Пора убивать, стр. 83

– Так вы говорите серьезно?

– Абсолютно. Проблема вся в том, что мы недостаточно решительно ее применяем.

– Вы и мистеру Хейли это говорили?

– Мистер Хейли не заслуживает смертной казни. Другое дело те двое, что надругались над его дочерью.

– Понятно. Только как вы определяете, кто заслуживает смерти, а кто – нет?
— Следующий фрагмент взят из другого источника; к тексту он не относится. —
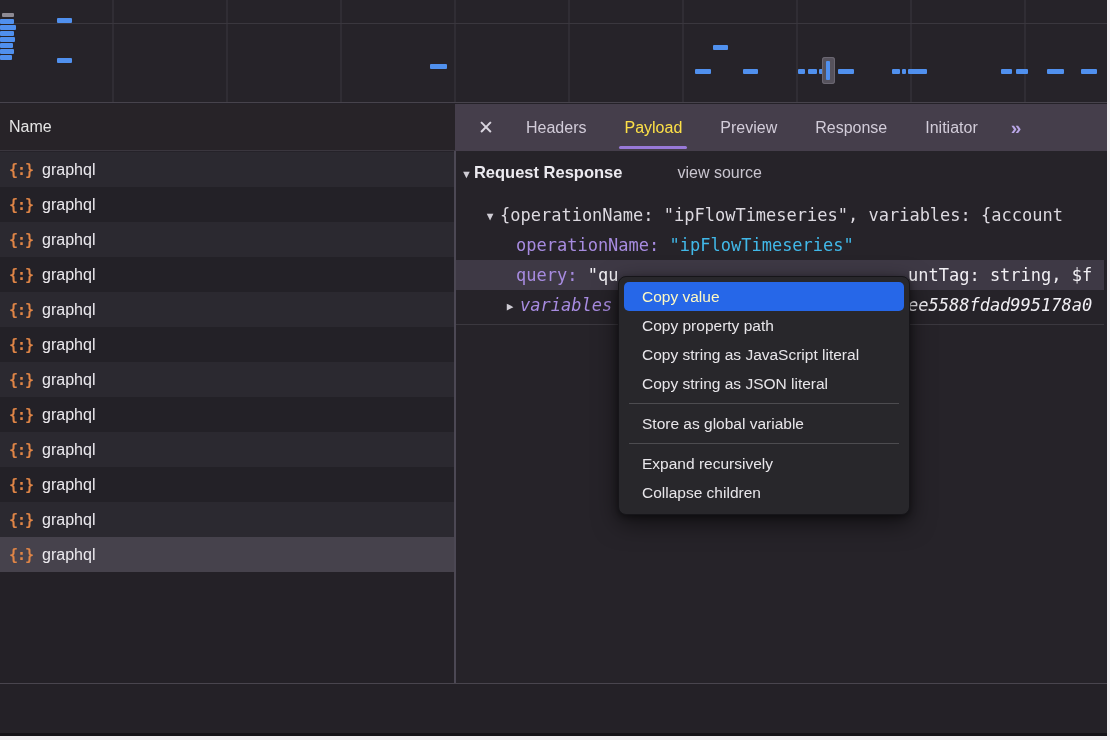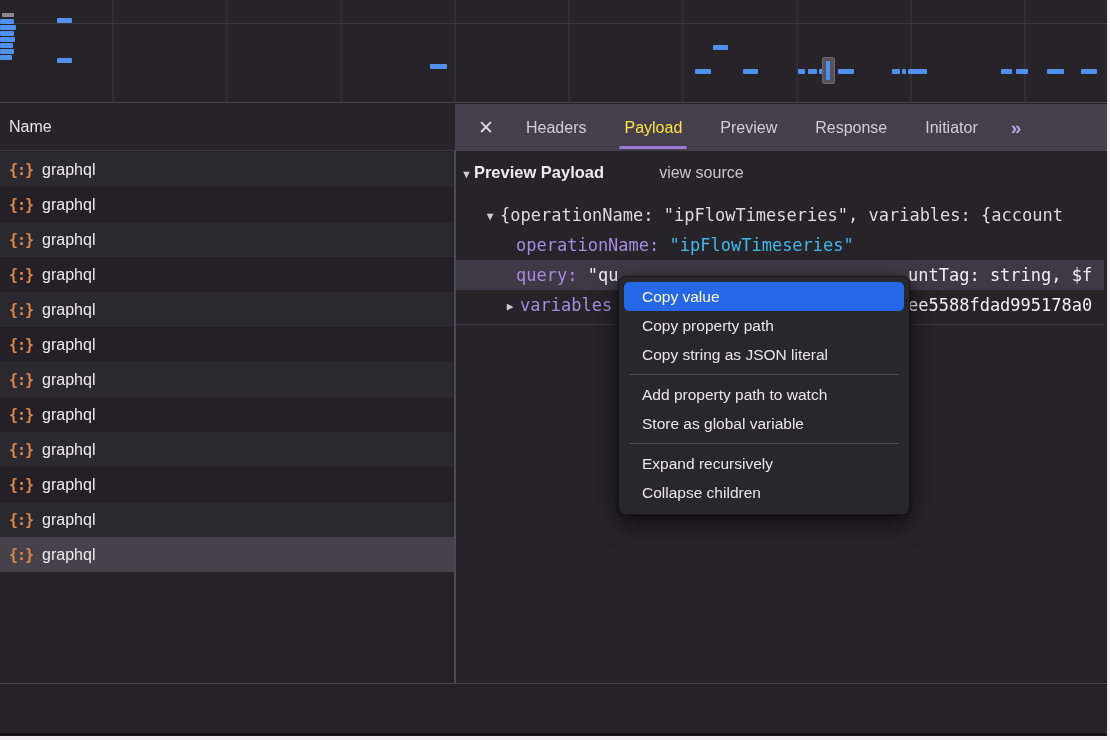--- a/index.html
+++ b/index.html
@@ -49,21 +49,21 @@
   .tree { position:absolute; left:0; top:49px; width:648px; font-family:"DejaVu Sans Mono", monospace; font-size:17px; }
   .tree-row { position:relative; height:30px; line-height:30px; white-space:nowrap; }
   .tree-row .tri { display:inline-block; width:20px; text-align:center; color:#cfccd4; font-size:11px; vertical-align:1px; }
   .tree-row.selected { background:#3e3945; }
   .k { color:var(--key-purple); }
   .s { color:var(--string-cyan); }
   .w { color:#f1eff4; }
   .preview { color:#dcd9e0; }
   .indent1 { padding-left:24px; }
   .indent2 { padding-left:60px; }
-  .indent2b { padding-left:44px; }
+  .indent2b { padding-left:44px;font-style:italic; }
   .right-seg { position:absolute; left:452px; top:0; }
   .tree-divider { position:absolute; left:0; top:173px; width:648px; height:1px; background:#3b383f; }
 
   
   .footer-divider { position:absolute; left:0; top:683px; width:1107px; height:1px; background:#49454e; }
   .footer { position:absolute; left:0; top:684px; width:1107px; height:49px; background:#242127; }
 
   
   .context-menu { position:absolute; left:618px; top:276px; width:292px; background:#28272b; border:1px solid #161519; border-radius:8px; padding:5px 0 7px 0; box-shadow:0 8px 24px rgba(0,0,0,0.55), 0 2px 6px rgba(0,0,0,0.4); z-index:10; }
   .menu-item { height:29px; line-height:29px; margin:0 5px; padding-left:18px; color:#e8e6ea; font-size:15.5px; border-radius:5px; white-space:nowrap; }
@@ -176,21 +176,21 @@
           <span class="req-icon">{:}</span>
           <span>graphql</span>
         </div>
       </div>
 
     <div class="vdivider"></div>
 
     <div class="detail-pane">
       <div class="payload-header">
         <span class="tri">▼</span>
-        <span class="title">Preview Payload</span>
+        <span class="title">Request Response</span>
         <span class="view-source">view source</span>
       </div>
       <div class="tree">
         <div class="tree-row indent1">
           <span class="tri">▼</span><span class="preview">{operationName: "ipFlowTimeseries", variables: {account</span>
         </div>
         <div class="tree-row indent2">
           <span class="k">operationName:</span><span>&nbsp;</span><span class="s">"ipFlowTimeseries"</span>
         </div>
         <div class="tree-row indent2 selected">
@@ -204,23 +204,23 @@
       </div>
       <div class="tree-divider"></div>
     </div>
 
     <div class="footer-divider"></div>
     <div class="footer"></div>
 
     <div class="context-menu">
         <div class="menu-item highlighted">Copy value</div>
         <div class="menu-item">Copy property path</div>
+        <div class="menu-item">Copy string as JavaScript literal</div>
         <div class="menu-item">Copy string as JSON literal</div>
         <div class="menu-sep"></div>
-        <div class="menu-item">Add property path to watch</div>
         <div class="menu-item">Store as global variable</div>
         <div class="menu-sep"></div>
         <div class="menu-item">Expand recursively</div>
         <div class="menu-item">Collapse children</div>
       </div>
 
   </div>
   <div class="app-bottom-edge"></div>
 </div>
 

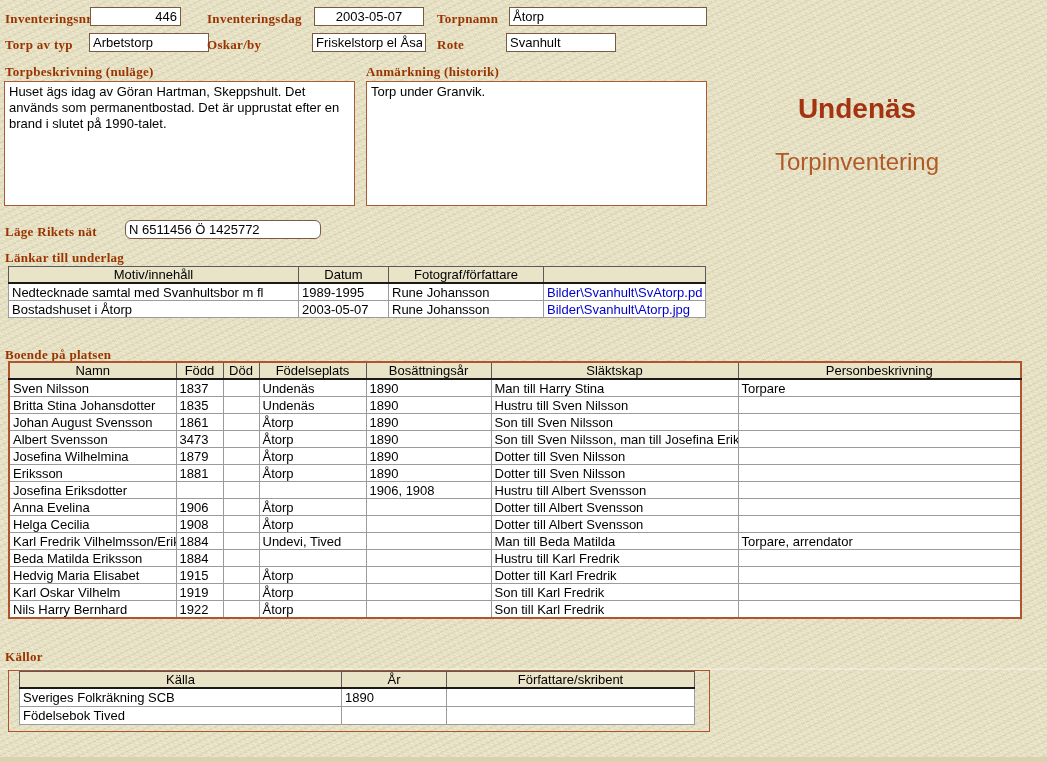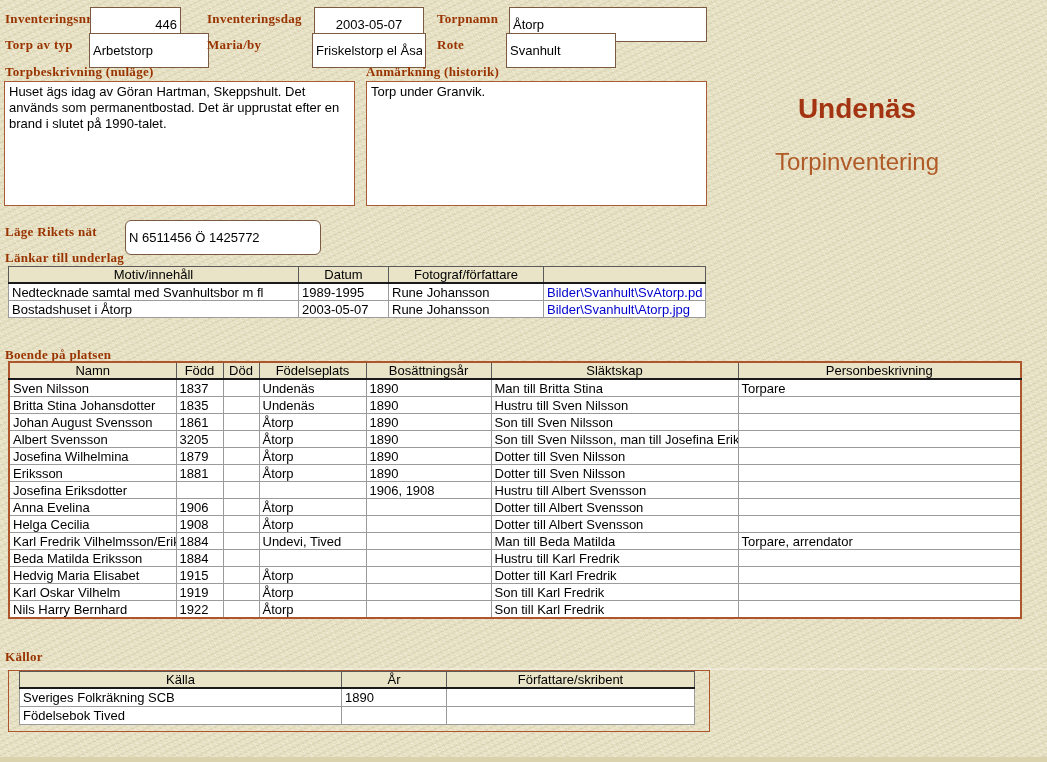--- a/index.html
+++ b/index.html
@@ -11,21 +11,21 @@
       repeating-linear-gradient(-27deg, rgba(146,130,86,0.10) 0 2px, rgba(0,0,0,0) 2px 6px),
       repeating-linear-gradient(12deg, rgba(146,130,86,0.07) 0 1px, rgba(0,0,0,0) 1px 3px);
     font-family:"Liberation Sans",sans-serif;
   }
   .flabel,.sect{
     position:absolute;font-family:"Liberation Serif",serif;font-weight:bold;
     font-size:13px;color:#993300;white-space:nowrap;letter-spacing:.3px;
   }
   .finput{
     position:absolute;height:17px;border:1px solid #7a5a40;background:#fff;
-    font:13px "Liberation Sans",sans-serif;padding:8px 3px;color:#000;box-sizing:content-box;
+    font:13px "Liberation Sans",sans-serif;padding:0 3px;color:#000;box-sizing:content-box;
   }
   .ta-r{text-align:right}
   .ta-c{text-align:center}
   .ftext{
     position:absolute;border:1px solid #a85b35;background:#fff;resize:none;
     font:13px "Liberation Sans",sans-serif;line-height:16px;padding:2px 4px;color:#000;overflow:hidden;
   }
   .org{position:absolute;left:712px;top:92px;width:290px;text-align:center;}
   .org-line{font-size:28px;font-weight:bold;line-height:33px;color:#a33311;}
   .org-sub{margin-top:23px;font-size:24px;font-weight:normal;color:#b05a28;}
@@ -61,21 +61,21 @@
 
   <span class="flabel" style="left:5px;top:11px">Inventeringsnr</span>
   <input class="finput ta-r" style="left: 90px; top: 7px; width: 83px;" value="446">
   <span class="flabel" style="left:207px;top:11px">Inventeringsdag</span>
   <input class="finput ta-c" style="left: 314px; top: 7px; width: 102px;" value="2003-05-07">
   <span class="flabel" style="left:437px;top:11px">Torpnamn</span>
   <input class="finput" style="left: 509px; top: 7px; width: 190px;" value="Åtorp">
 
   <span class="flabel" style="left:5px;top:37px">Torp av typ</span>
   <input class="finput" style="left: 89px; top: 33px; width: 112px;" value="Arbetstorp">
-  <span class="flabel" style="left:207px;top:37px">Maria/by</span>
+  <span class="flabel" style="left:207px;top:37px">Oskar/by</span>
   <input class="finput" style="left: 312px; top: 33px; width: 106px;" value="Friskelstorp el Åsa">
   <span class="flabel" style="left:437px;top:37px">Rote</span>
   <input class="finput" style="left: 506px; top: 33px; width: 102px;" value="Svanhult">
 
   <span class="sect" style="left:5px;top:64px">Torpbeskrivning (nuläge)</span>
   <textarea class="ftext" style="left: 4px; top: 81px; width: 341px; height: 119px;">Huset ägs idag av Göran Hartman, Skeppshult. Det används som permanentbostad. Det är upprustat efter en brand i slutet på 1990-talet.</textarea>
 
   <span class="sect" style="left:366px;top:64px">Anmärkning (historik)</span>
   <textarea class="ftext" style="left: 366px; top: 81px; width: 331px; height: 119px;">Torp under Granvik.</textarea>
 
@@ -137,21 +137,21 @@
       <th>Bosättningsår</th>
       <th>Släktskap</th>
       <th>Personbeskrivning</th>
     </tr>
     <tr>
       <td>Sven Nilsson</td>
       <td>1837</td>
       <td></td>
       <td>Undenäs</td>
       <td>1890</td>
-      <td>Man till Britta Stina</td>
+      <td>Man till Harry Stina</td>
       <td>Torpare</td>
     </tr>
     <tr>
       <td>Britta Stina Johansdotter</td>
       <td>1835</td>
       <td></td>
       <td>Undenäs</td>
       <td>1890</td>
       <td>Hustru till Sven Nilsson</td>
       <td></td>
@@ -160,21 +160,21 @@
       <td>Johan August Svensson</td>
       <td>1861</td>
       <td></td>
       <td>Åtorp</td>
       <td>1890</td>
       <td>Son till Sven Nilsson</td>
       <td></td>
     </tr>
     <tr>
       <td>Albert Svensson</td>
-      <td>3205</td>
+      <td>3473</td>
       <td></td>
       <td>Åtorp</td>
       <td>1890</td>
       <td>Son till Sven Nilsson, man till Josefina Erik</td>
       <td></td>
     </tr>
     <tr>
       <td>Josefina Wilhelmina</td>
       <td>1879</td>
       <td></td>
– Это совсем нетрудно. Вы смотрите на преступника и на содеянное им. Если торговец наркотиками стреляет в офицера полиции и убивает его, он идет в газовую камеру. Если это подонок, который насилует трехлетнюю девочку, а потом топит ее, опуская ее голову в лужу с грязной водой, а в довершение всего сбрасывает ее тело с моста, – тогда вы смело забираете его жизнь, и слава Богу. Если сбежавший из тюрьмы заключенный врывается ночью на ферму и, перед тем как сжечь ее вместе с пожилой супружеской парой, издевается и глумится над стариками, вы усаживаете его на стул, пристегиваете ремнями его руки и ноги, опутываете проводами, молитесь за его душу и включаете рубильник. А если перед вами двое накачавшихся наркотиками ублюдков, которые по очереди насиловали десятилетнего ребенка, били его ногами, обутыми в ковбойские сапоги, так, что в нескольких местах сломали малышке челюсть, – вы со спокойной душой, радуясь и ликуя, вознося хвалу небу, захлопываете за ними дверь газовой камеры и, глядя в стеклянное окошко, наблюдаете за их последними судорогами. Это очень просто.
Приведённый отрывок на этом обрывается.